:: DATA TO USE ::
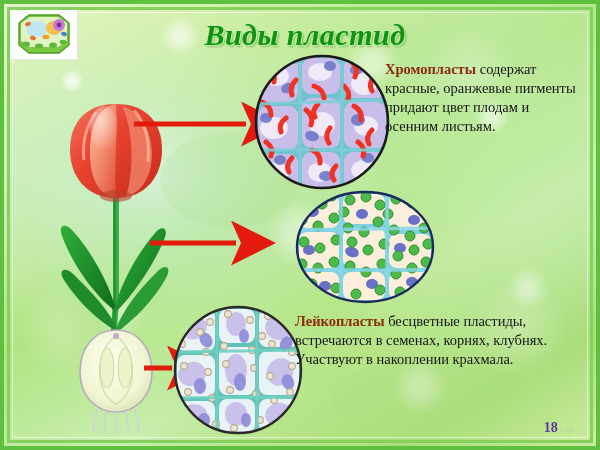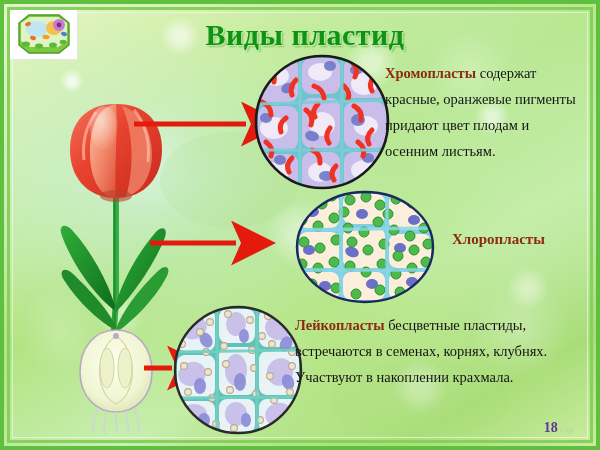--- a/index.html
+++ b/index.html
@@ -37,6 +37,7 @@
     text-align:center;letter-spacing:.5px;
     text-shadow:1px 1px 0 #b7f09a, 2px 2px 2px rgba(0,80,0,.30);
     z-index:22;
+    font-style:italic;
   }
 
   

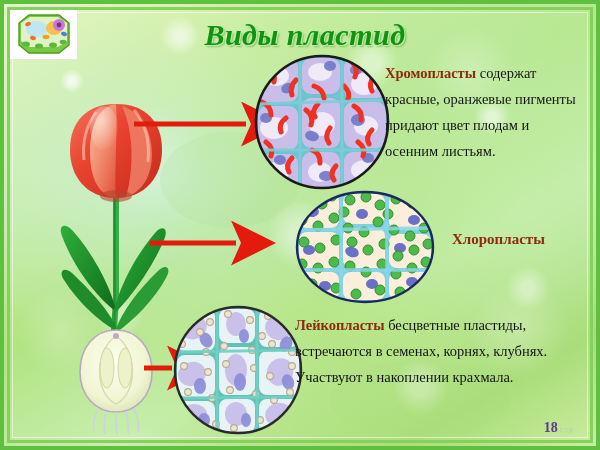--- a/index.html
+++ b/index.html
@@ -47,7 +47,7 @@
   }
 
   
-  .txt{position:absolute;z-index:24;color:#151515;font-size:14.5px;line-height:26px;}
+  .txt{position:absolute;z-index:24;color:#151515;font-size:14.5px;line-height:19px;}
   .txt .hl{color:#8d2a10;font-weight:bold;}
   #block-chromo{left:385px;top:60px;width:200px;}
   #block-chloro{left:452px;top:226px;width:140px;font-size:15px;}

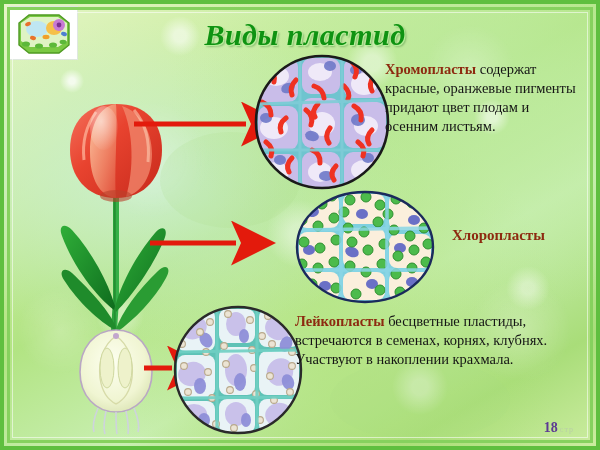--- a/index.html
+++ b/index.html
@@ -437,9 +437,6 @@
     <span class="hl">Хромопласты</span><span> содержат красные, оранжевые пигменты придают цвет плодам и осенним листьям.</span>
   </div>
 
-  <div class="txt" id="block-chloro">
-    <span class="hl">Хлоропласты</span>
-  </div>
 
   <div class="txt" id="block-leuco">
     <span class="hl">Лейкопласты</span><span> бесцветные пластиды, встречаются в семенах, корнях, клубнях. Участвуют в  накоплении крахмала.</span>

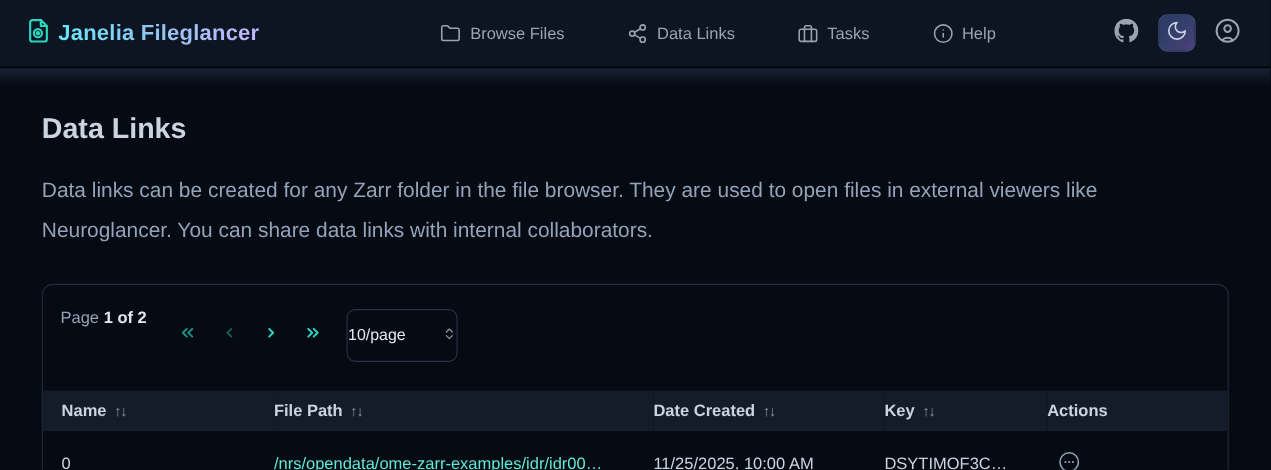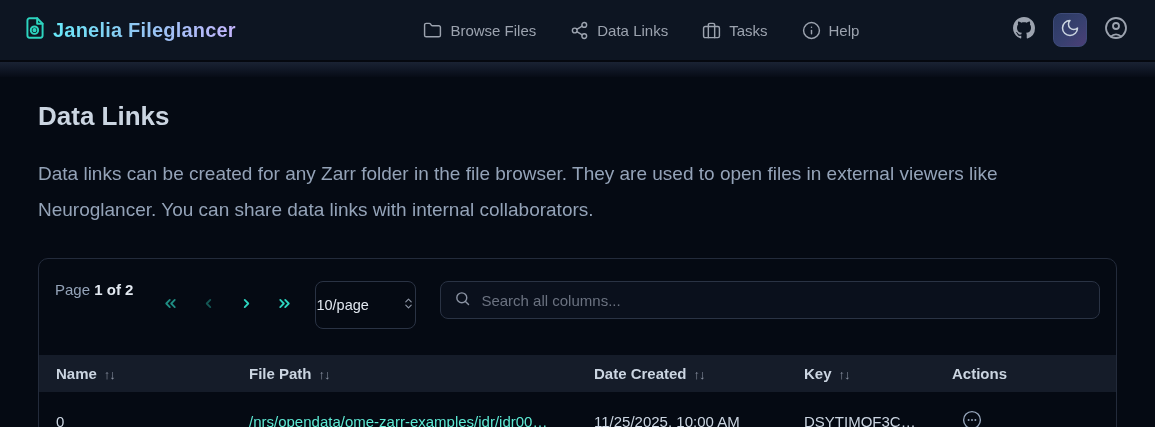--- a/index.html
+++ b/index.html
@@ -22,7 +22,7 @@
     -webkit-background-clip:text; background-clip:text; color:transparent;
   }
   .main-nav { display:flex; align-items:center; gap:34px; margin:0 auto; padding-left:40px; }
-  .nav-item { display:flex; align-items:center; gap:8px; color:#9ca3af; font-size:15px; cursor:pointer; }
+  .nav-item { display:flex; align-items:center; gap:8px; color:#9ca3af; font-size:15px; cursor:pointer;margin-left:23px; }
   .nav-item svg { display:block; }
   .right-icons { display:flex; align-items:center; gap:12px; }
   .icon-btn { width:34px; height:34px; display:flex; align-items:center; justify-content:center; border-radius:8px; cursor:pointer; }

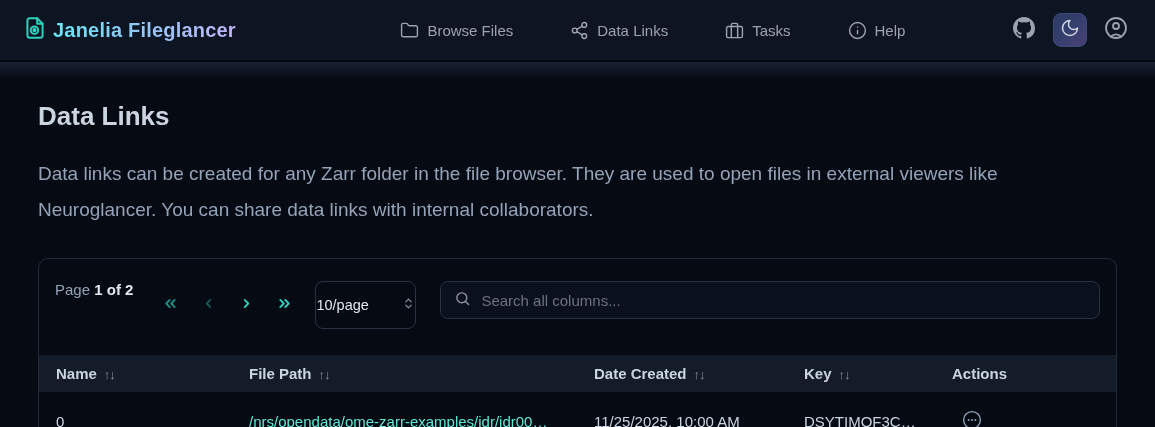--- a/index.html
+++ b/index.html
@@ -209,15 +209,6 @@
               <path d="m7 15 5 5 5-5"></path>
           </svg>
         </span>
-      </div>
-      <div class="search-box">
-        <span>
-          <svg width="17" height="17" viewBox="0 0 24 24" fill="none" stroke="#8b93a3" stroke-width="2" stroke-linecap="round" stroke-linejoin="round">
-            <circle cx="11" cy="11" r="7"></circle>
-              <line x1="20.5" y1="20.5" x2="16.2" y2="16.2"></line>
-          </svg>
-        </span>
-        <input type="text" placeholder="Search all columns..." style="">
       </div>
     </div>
:::
All pictures are to be skipped; the lines from the first line of the records through the line containing "display:flex; align-items:center; gap:34px;" are to be repeated exactly, both ends included.

TASK SOLUTION
--- a/index.html
+++ b/index.html
@@ -37,6 +37,7 @@
     text-align:center;letter-spacing:.5px;
     text-shadow:1px 1px 0 #b7f09a, 2px 2px 2px rgba(0,80,0,.30);
     z-index:22;
+    font-style:italic;
   }
 
   

--- a/index.html
+++ b/index.html
@@ -47,7 +47,7 @@
   }
 
   
-  .txt{position:absolute;z-index:24;color:#151515;font-size:14.5px;line-height:26px;}
+  .txt{position:absolute;z-index:24;color:#151515;font-size:14.5px;line-height:19px;}
   .txt .hl{color:#8d2a10;font-weight:bold;}
   #block-chromo{left:385px;top:60px;width:200px;}
   #block-chloro{left:452px;top:226px;width:140px;font-size:15px;}

--- a/index.html
+++ b/index.html
@@ -437,9 +437,6 @@
     <span class="hl">Хромопласты</span><span> содержат красные, оранжевые пигменты придают цвет плодам и осенним листьям.</span>
   </div>
 
-  <div class="txt" id="block-chloro">
-    <span class="hl">Хлоропласты</span>
-  </div>
 
   <div class="txt" id="block-leuco">
     <span class="hl">Лейкопласты</span><span> бесцветные пластиды, встречаются в семенах, корнях, клубнях. Участвуют в  накоплении крахмала.</span>

--- a/index.html
+++ b/index.html
@@ -22,7 +22,7 @@
     -webkit-background-clip:text; background-clip:text; color:transparent;
   }
   .main-nav { display:flex; align-items:center; gap:34px; margin:0 auto; padding-left:40px; }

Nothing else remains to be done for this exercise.